» What is being asked
Give a faithful, exact copy of all entries, minus the images.

──────── Task inputs

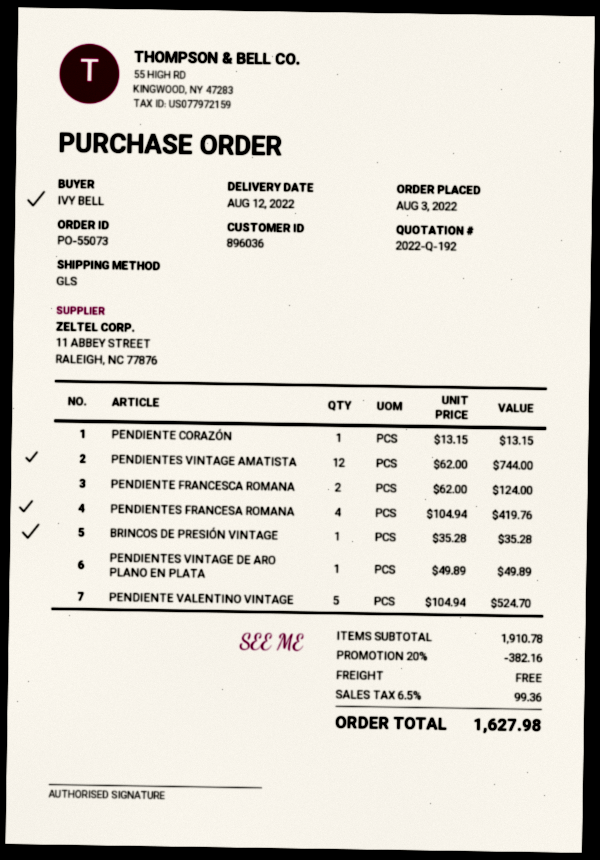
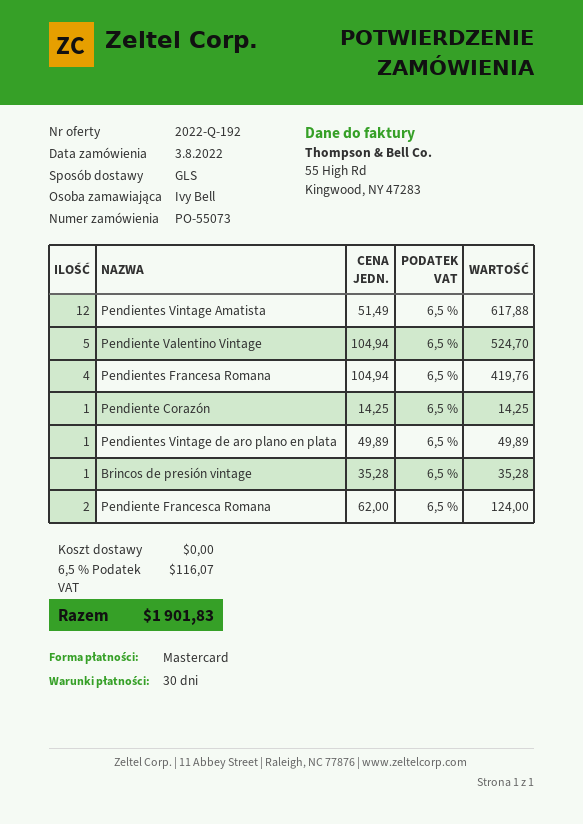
PENDIENTE CORAZÓN: 1 x 13.15 = 13.15 -> 1 x 14.25 = 14.25
PENDIENTES VINTAGE AMATISTA: 12 x 62.00 = 744.00 -> 12 x 51.49 = 617.88
discount: 20% = 382.16 -> none
tax: 6.5% = 99.36 -> 6.5% = 116.07
total: 1627.98 -> 1901.83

────────────────

» Reply
PENDIENTE CORAZÓN: 1 x 13.15 = 13.15 -> 1 x 14.25 = 14.25
PENDIENTES VINTAGE AMATISTA: 12 x 62.00 = 744.00 -> 12 x 51.49 = 617.88
discount: 20% = 382.16 -> none
tax: 6.5% = 99.36 -> 6.5% = 116.07
total: 1627.98 -> 1901.83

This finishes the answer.